Yanei seguía preocupado por Ochiyo porque aún estaba
convale-ciente y antes de ir al campo le dijo:
-Ochiyo, quédate hoy en casa, mañana si estás mejor
podrás salir a jugar.
-De acuerdo, papá.
Sin embargo, Ochiyo no pudo estarse quieta y salió a
la calle para jugar con la pelota y haciéndola rebotar cantaba así:
«Qué rico,
qué bueno
el arroz
con judías.
El arroz
con judías
qué rico
que está».
Unos días después llovió mucho y el río Sai se
desbordó causando mucho daño. La gente se reunió en casa del alcalde para tomar
una decisión. De pronto, un hombre se levantó y dijo:
-No hay otra solución que hacer un pilar humano.
El pilar humano era una antigua costumbre terrible,
enterraban vivos a los criminales dentro del río para calmar la cólera del
dios de la lluvia.
Aquella misma noche, la policía fue en tropel a casa
de Yanei.
-Yanei, tú robaste el arroz y las judías del granero
del rey. No puedes negarlo, alguien oyó la canción de Ochiyo.

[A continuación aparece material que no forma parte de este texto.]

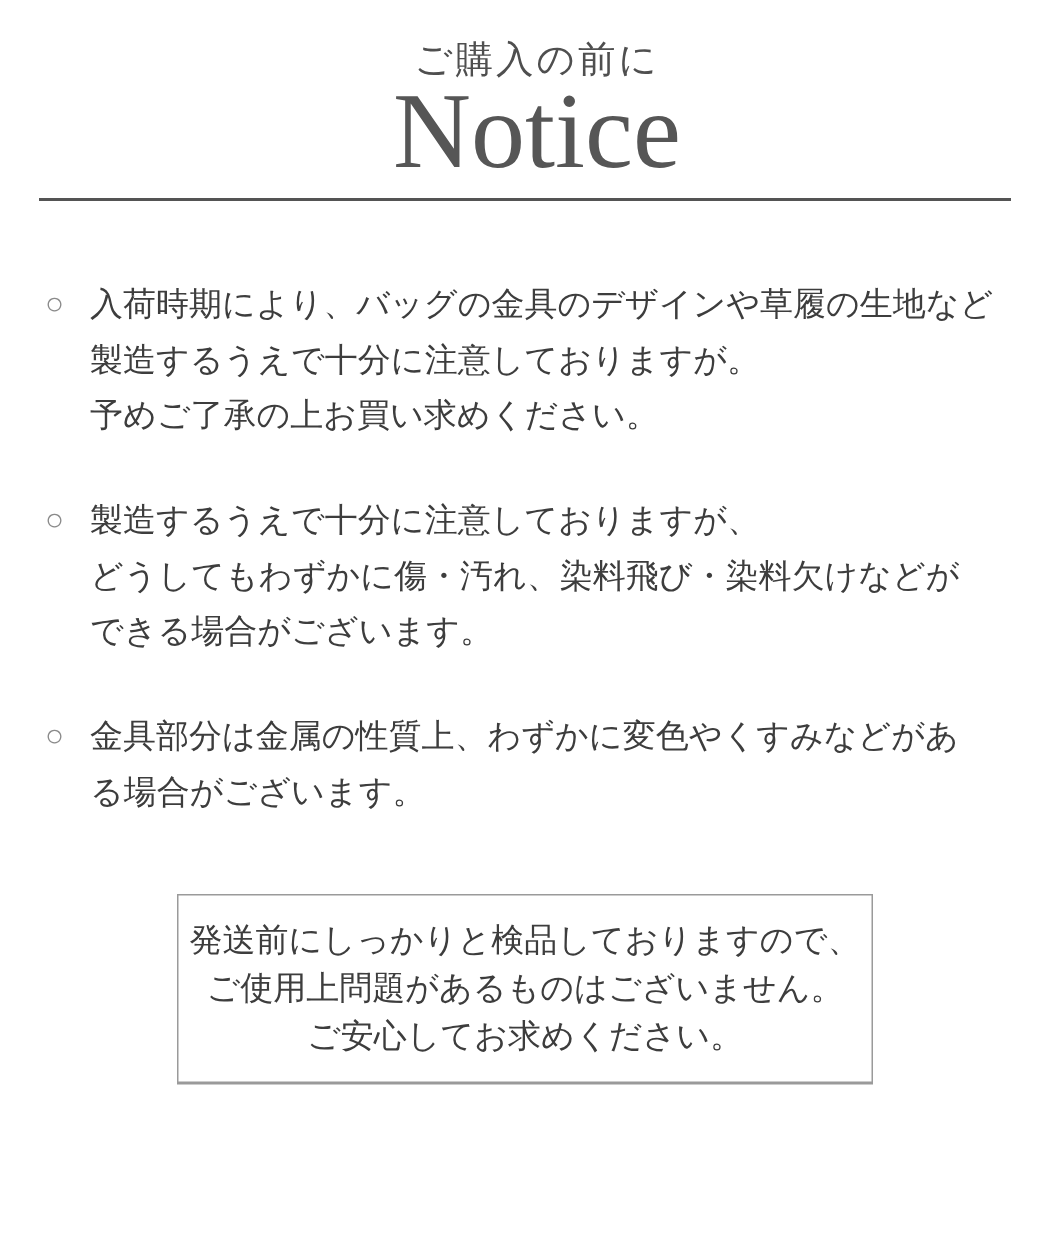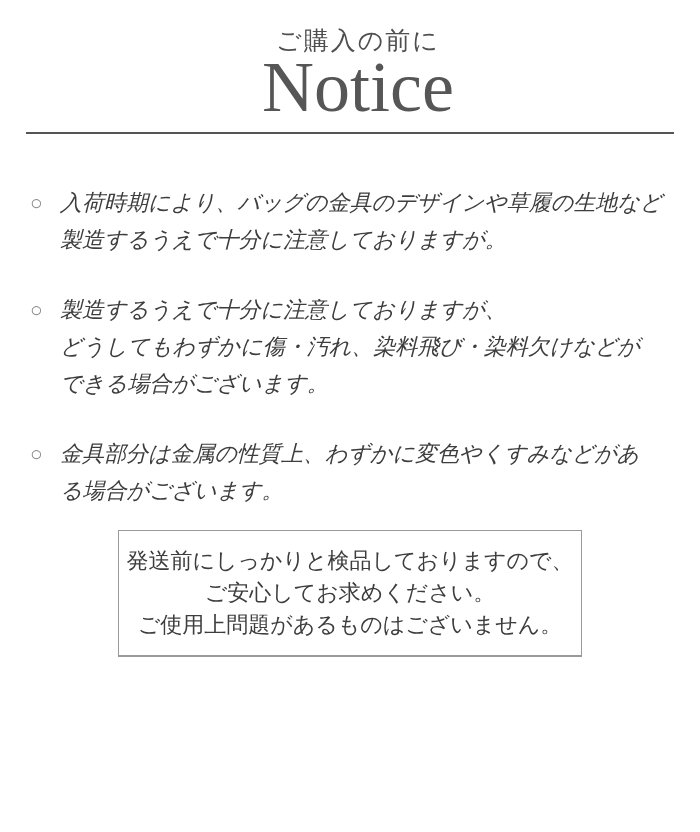--- a/index.html
+++ b/index.html
@@ -41,24 +41,24 @@
   .notice-item { display: flex; margin-bottom: 33px; }
   .notice-item:last-child { margin-bottom: 0; }
   .bullet {
     flex: 0 0 30px;
     width: 30px;
     color: #8a8a8a;
     font-size: 21px;
     line-height: 37px;
   }
   .lines { flex: 1 1 auto; }
-  .lines div { white-space: nowrap; font-style: italic; }
+  .lines div { white-space: nowrap; }
   .assurance-box {
     width: 464px;
-    margin: 21px auto 0 auto;
+    margin: 50px auto 0 auto;
     border: 1px solid #9a9a9a;
     border-bottom-width: 2px;
     box-sizing: border-box;
     padding: 14px 0;
     text-align: center;
     font-size: 22px;
     line-height: 32px;
     color: #3d3d3d;
   }
 </style>
@@ -74,20 +74,21 @@
 
   <hr class="divider">
 
   <div class="content">
 
     <div class="notice-item">
       <span class="bullet">○</span>
       <div class="lines">
         <div>入荷時期により、バッグの金具のデザインや草履の生地など</div>
         <div>製造するうえで十分に注意しておりますが。</div>
+        <div>予めご了承の上お買い求めください。</div>
       </div>
     </div>
 
     <div class="notice-item">
       <span class="bullet">○</span>
       <div class="lines">
         <div>製造するうえで十分に注意しておりますが、</div>
         <div>どうしてもわずかに傷・汚れ、染料飛び・染料欠けなどが</div>
         <div>できる場合がございます。</div>
       </div>
@@ -98,17 +99,17 @@
       <div class="lines">
         <div>金具部分は金属の性質上、わずかに変色やくすみなどがあ</div>
         <div>る場合がございます。</div>
       </div>
     </div>
 
   </div>
 
   <div class="assurance-box">
     <div>発送前にしっかりと検品しておりますので、</div>
+    <div>ご使用上問題があるものはございません。</div>
     <div>ご安心してお求めください。</div>
-    <div>ご使用上問題があるものはございません。</div>
   </div>
 
 </div>
 
 </body></html>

El día en que Yanei fue enterrado vivo en el río, su
hija, desde casa, oía las campanadas tristes del templo vecino.
-¡Papá, papá!
Este angustioso grito sonó muchos, muchos días por
todo el pueblo.
Durante aquel año, aunque llovió mucho, no hubo
ninguna inundación ni tampoco en los años sucesivos.
Un día de otoño, un cazador fue al bosque para cazar.
De pronto, un faisán cantó desde la maleza, le disparó y el ave cayó batiendo
alas. El cazador se apresuró a recoger la pieza, pero en el lugar donde había
caído estaba Ochiyo de pie, sosteniendo al faisán en brazos.
-¿Qué haces, Ochiyo?
La muchacha murmuró en voz baja:
-¡Pobre faisán!, si
no hubiera cantado, usted no le habría matado.
Y añadió:
-Si yo no hubiera cantado, ahora mi papá estaría vivo.
Ochiyo se internó en el bosque acariciando al faisán
herido.
Seguramente, la niña recordaba a su papá y había
reconocido su falta de obediencia. Después de esto, no la volvieron a ver.